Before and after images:
--- START ---
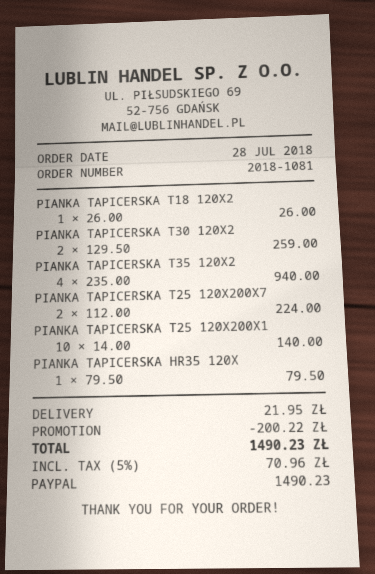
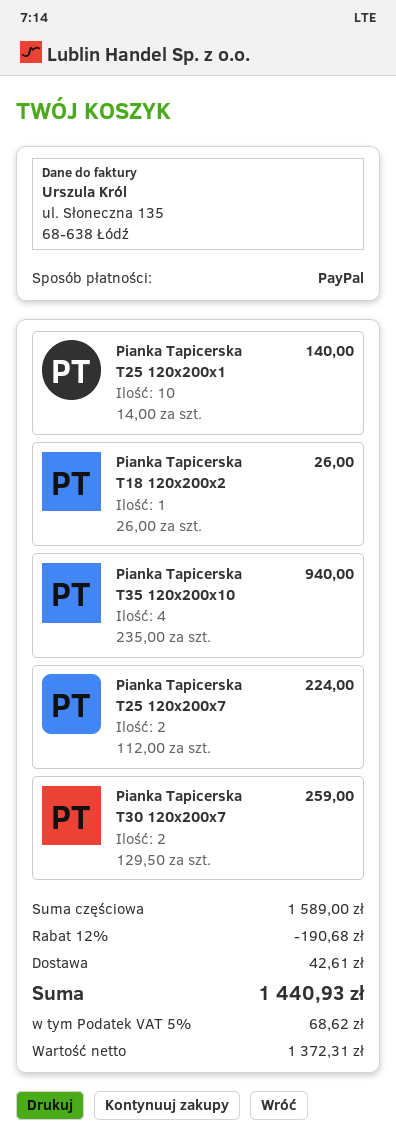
PIANKA TAPICERSKA HR35 120X: 1 x 79.50 = 79.50 -> none
discount: 200.22 -> 190.68
shipping: 21.95 -> 42.61
tax: 5% = 70.96 -> 5% = 68.62
total: 1490.23 -> 1440.93

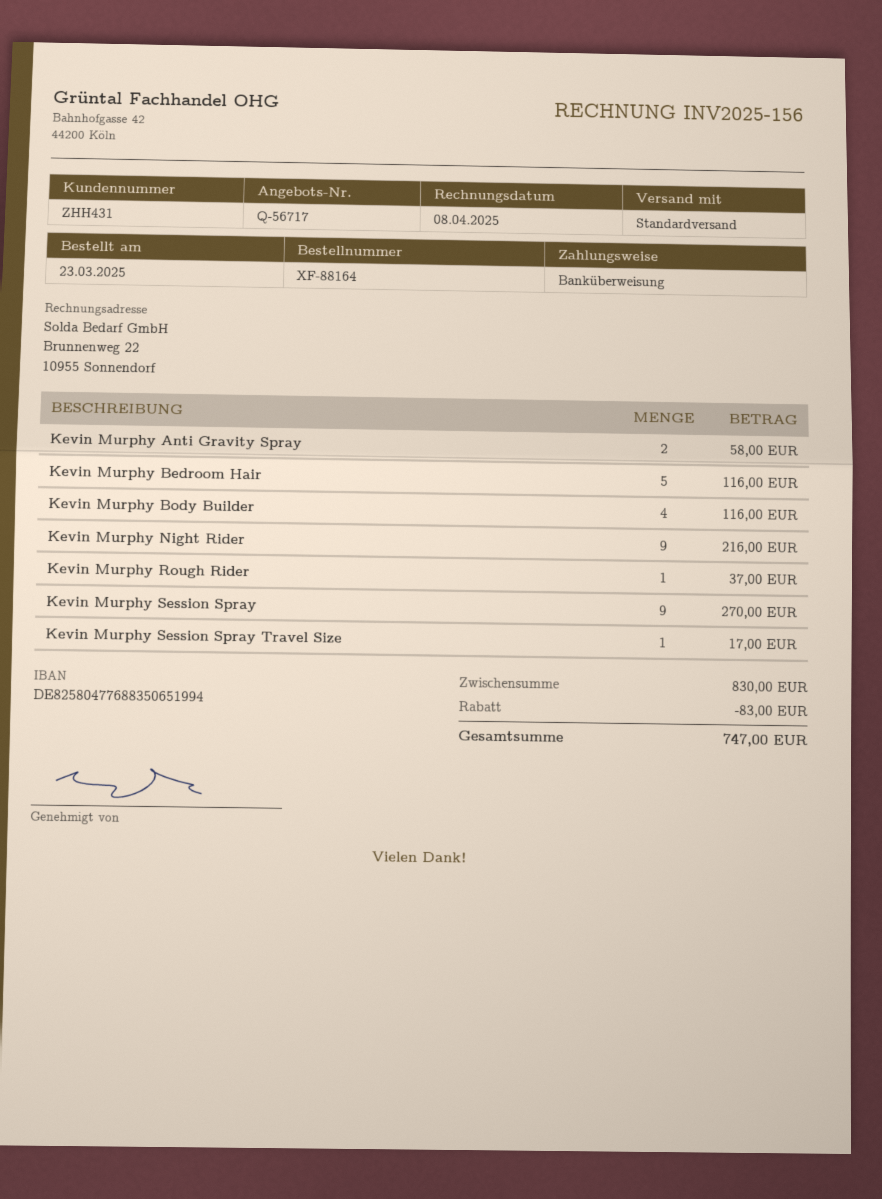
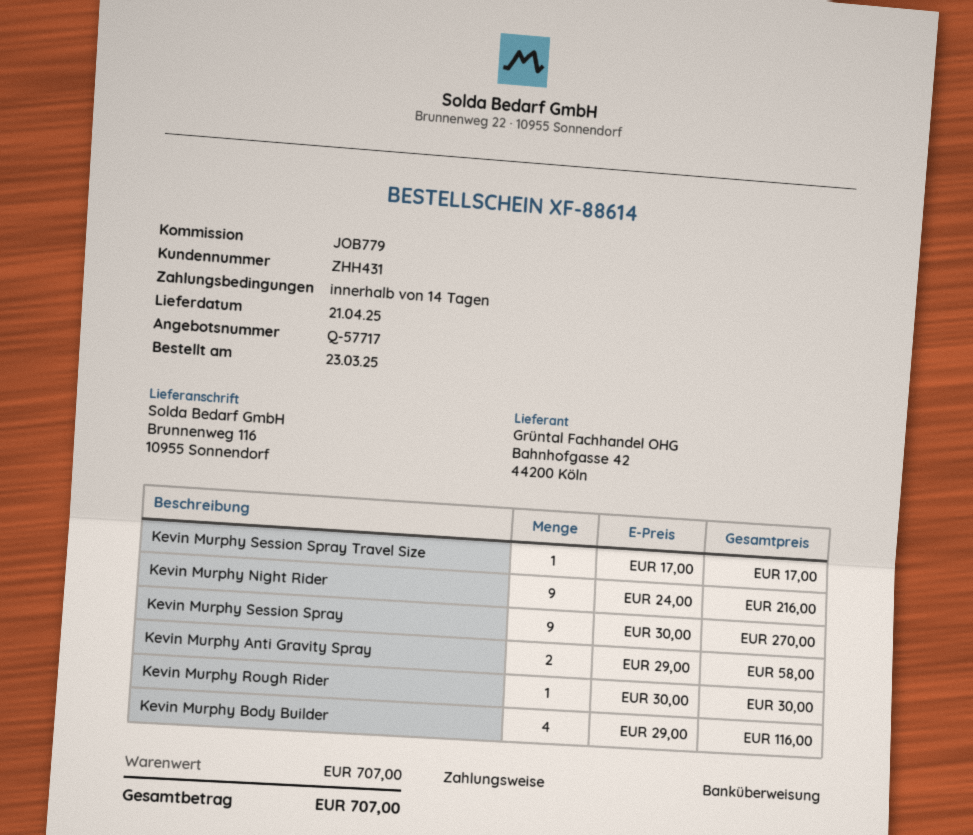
quote number: Q-56717 -> Q-57717
order number: XF-88164 -> XF-88614
Kevin Murphy Bedroom Hair: 5 for 116.00 -> none
Kevin Murphy Rough Rider: 1 for 37.00 -> 1 for 30.00
subtotal: 830.00 -> 707.00
discount: 83.00 -> none
total: 747.00 -> 707.00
--- END ---
What you will do: From the line containing "Kevin Murphy Bedroom" through the last line of the records above, reproduce every line exactly.

Task response:
Kevin Murphy Bedroom Hair: 5 for 116.00 -> none
Kevin Murphy Rough Rider: 1 for 37.00 -> 1 for 30.00
subtotal: 830.00 -> 707.00
discount: 83.00 -> none
total: 747.00 -> 707.00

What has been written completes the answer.